On 01/22/2016 12:44 AM, Andreas Krebbel wrote:
On 01/22/2016 12:10 AM, Jeff Law wrote:
On 01/21/2016 03:05 AM, Andreas Krebbel wrote:
On 01/02/2016 08:16 PM, Marcin Kościelnicki wrote:
When an unconditional jump with side effects targets an immediately
following label, rtl_tidy_fallthru_edge is called.  Since it has side
effects, it doesn't remove the jump, but the label is still marked
as fallthru.  This later causes a verification error.  Do nothing in this
case instead.

gcc/ChangeLog:

        * cfgrtl.c (rtl_tidy_fallthru_edge): Bail for unconditional jumps
        with side effects.

The change looks ok to me (although I'm not able to approve it). Could you 
please run regressions
tests on x86_64 with that change?

Perhaps a short comment in the code would be good.
I think the patch is technically fine, the question is does it fix a
visible bug?  I read the series as new feature enablement so I put this
patch into my gcc7 queue.

We need the patch for the S/390 split-stack implementation which we would like 
to see in GCC 6.  I'm
aware that this isn't stage 3 material but people seem to have reasons to 
really want split stack on
S/390 asap and we would have to backport this feature anyway. Therefore I would 
prefer to have it in
the official release already. That's the only common code change we would need 
for that.

I've started a bootstrap and regression test for the patch also on Power.

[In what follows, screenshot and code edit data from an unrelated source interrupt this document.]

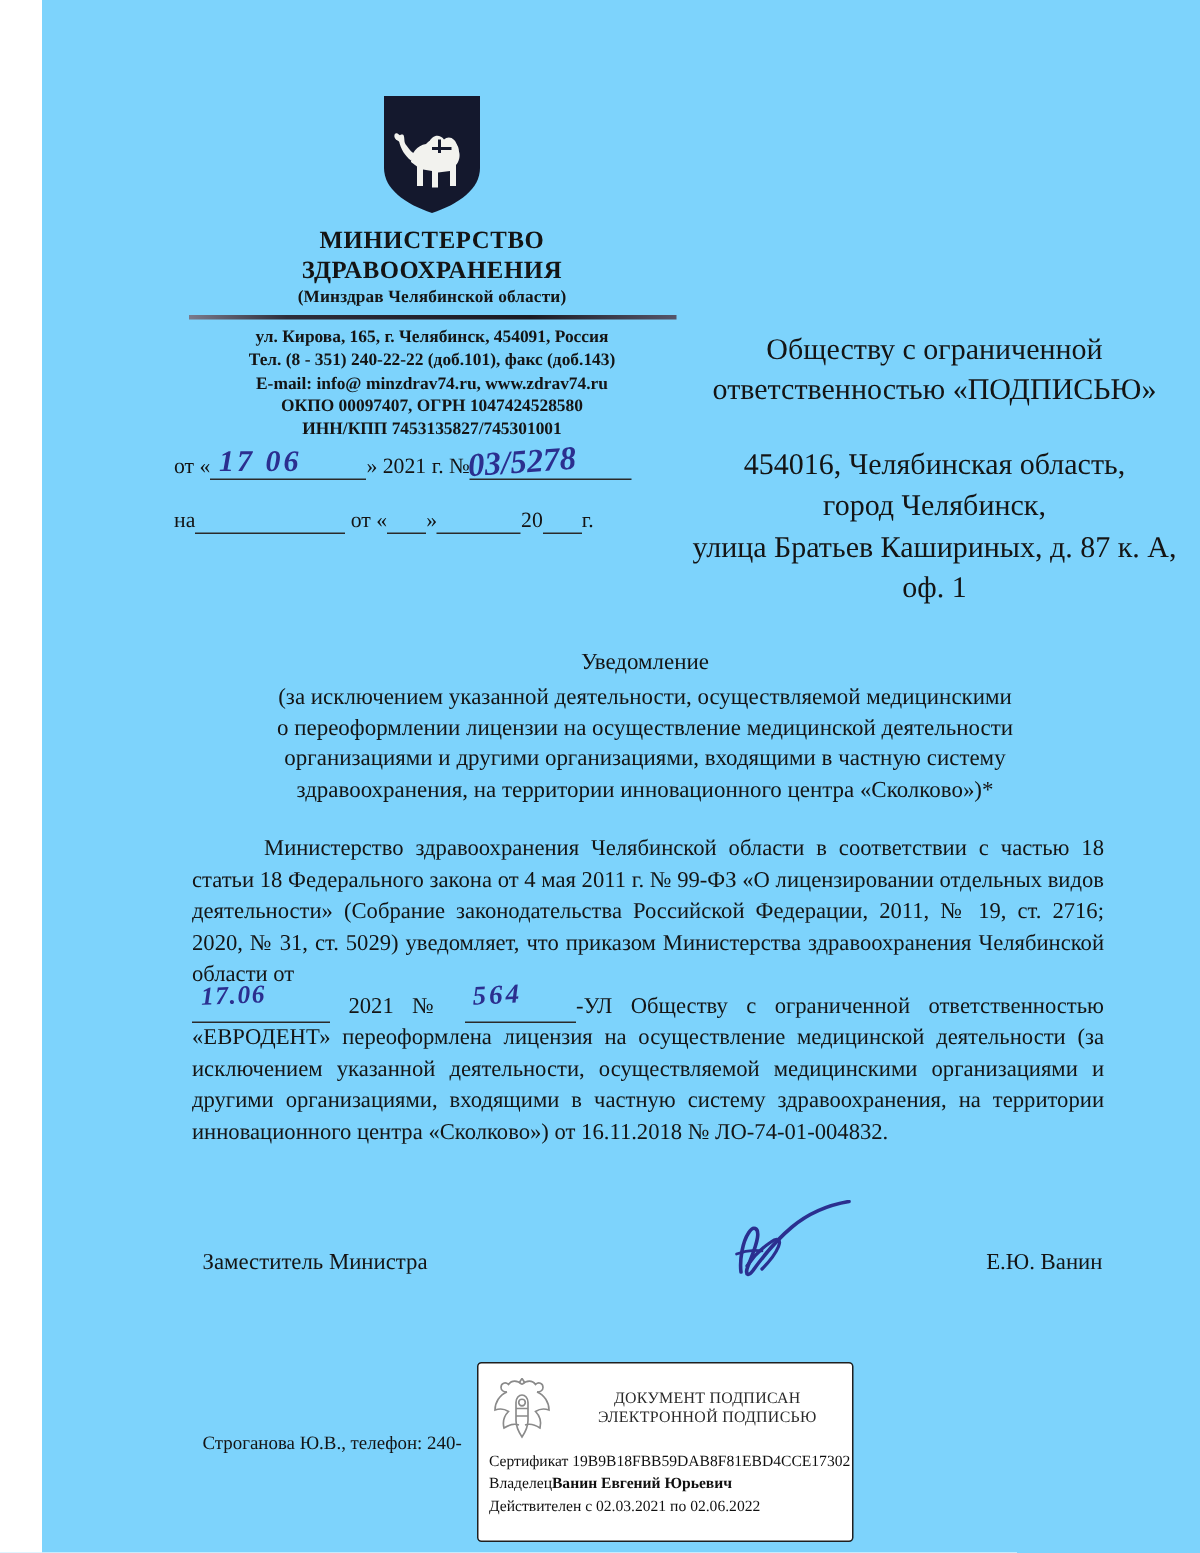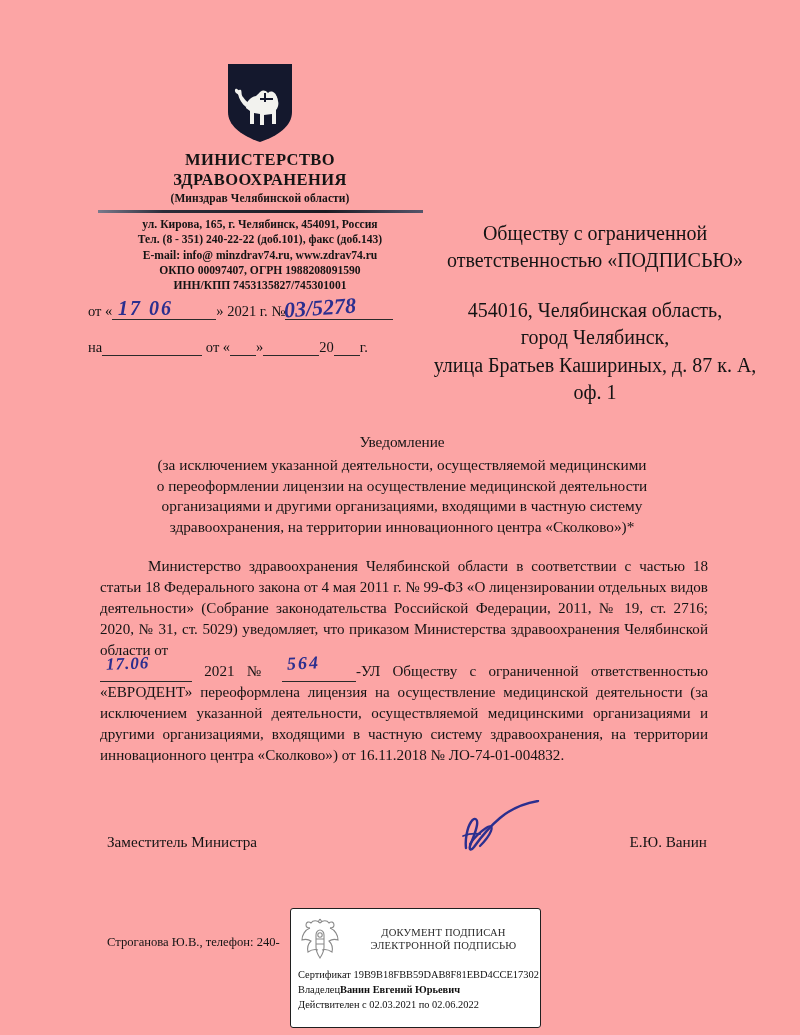--- a/index.html
+++ b/index.html
@@ -19,7 +19,8 @@
   .page {
     position: absolute;
     inset: 0;
-    background: #fca5a5;
+    background: #7dd3fc;
+    margin-left: 28px;
   }
 
   

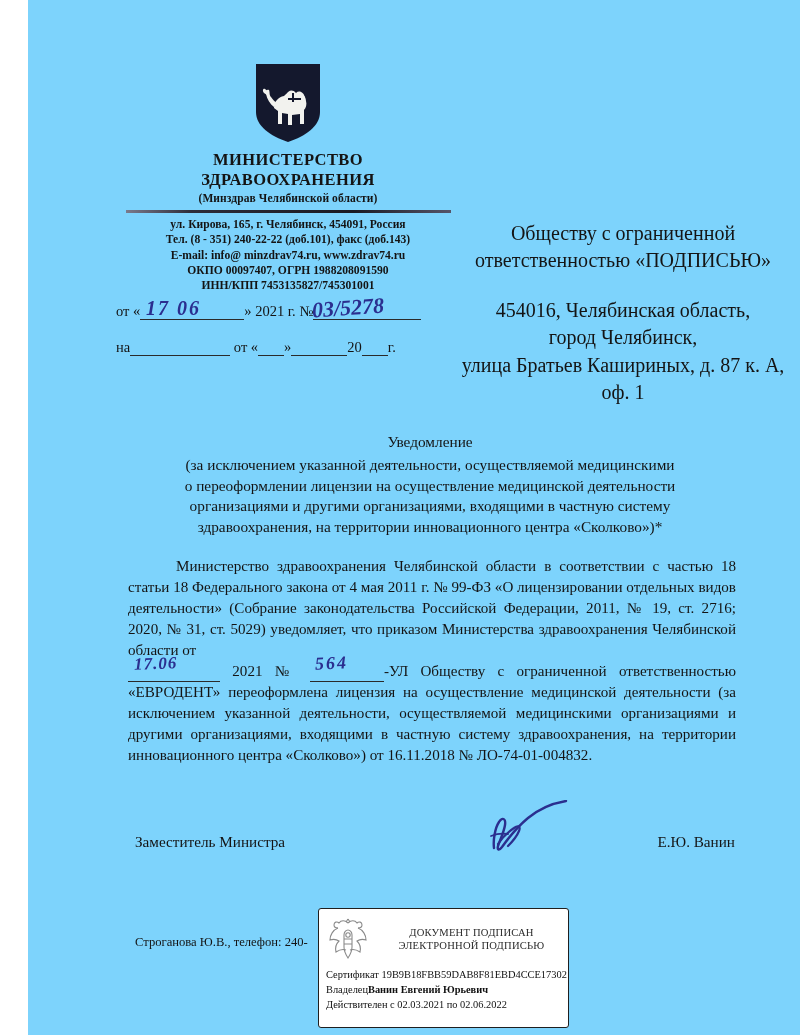--- a/index.html
+++ b/index.html
@@ -264,7 +264,7 @@
         <span class="u">minzdrav74.ru,</span>
         <span class="u">www.zdrav74.ru</span>
       </div>
-      <div>ОКПО 00097407, ОГРН 1988208091590</div>
+      <div>ОКПО 00097407, ОГРН 1047424528580</div>
       <div>ИНН/КПП 7453135827/745301001</div>
     </div>
   </div>

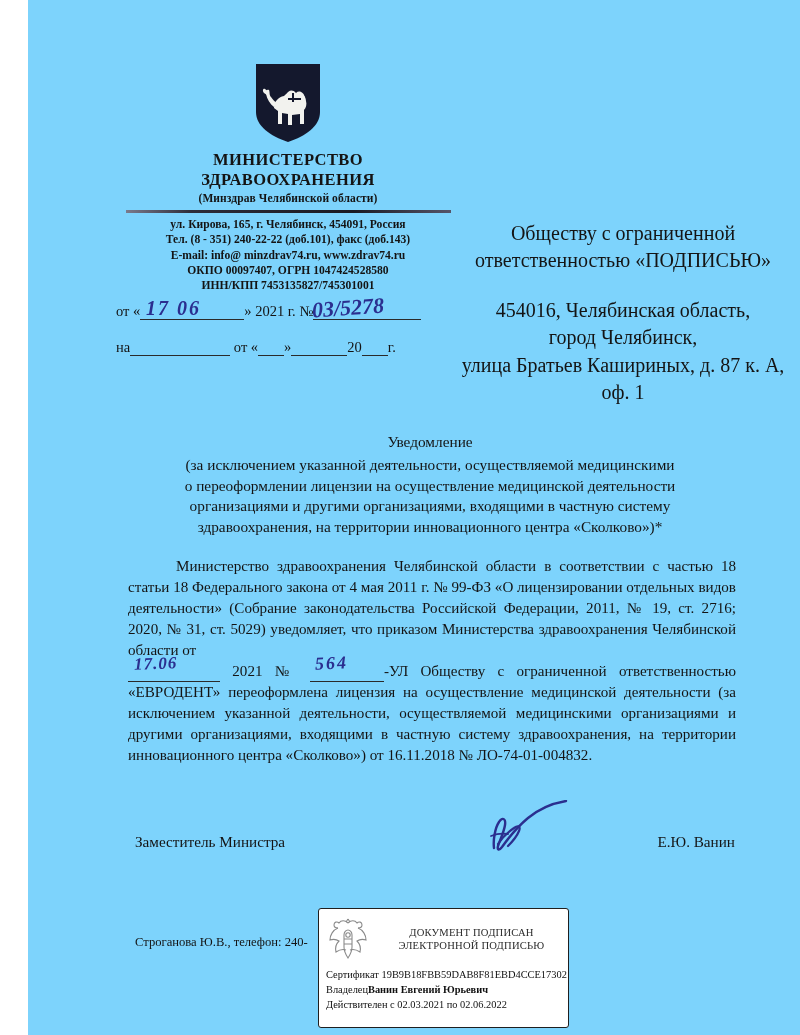--- a/index.html
+++ b/index.html
@@ -179,7 +179,7 @@
   .footer-exec {
     position: absolute;
     left: 107px;
-    top: 935px;
+    top: 955px;
     font-size: 12.6px;
   }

Do you see a chance we can get this into GCC 6?
So I think it'd largely depend on what you do with the s390 specific bits -- if you decide to drop those in (ISTM that's your call), then I think adding the cfgrtl patch is probably the wise thing to do. So consider it approved for gcc-6 if/when you decide to go forward with the s390 specific bits.

FWIW, the PA might run afoul of the code you're fixing as well. It's got add[i]b,tr and mov[i]b,tr which are unconditional jumps with other side effects. We never really used them all that much and once the PA8000 series came out, they were actually a performance lose, so they were disabled on the "modern" PA machines.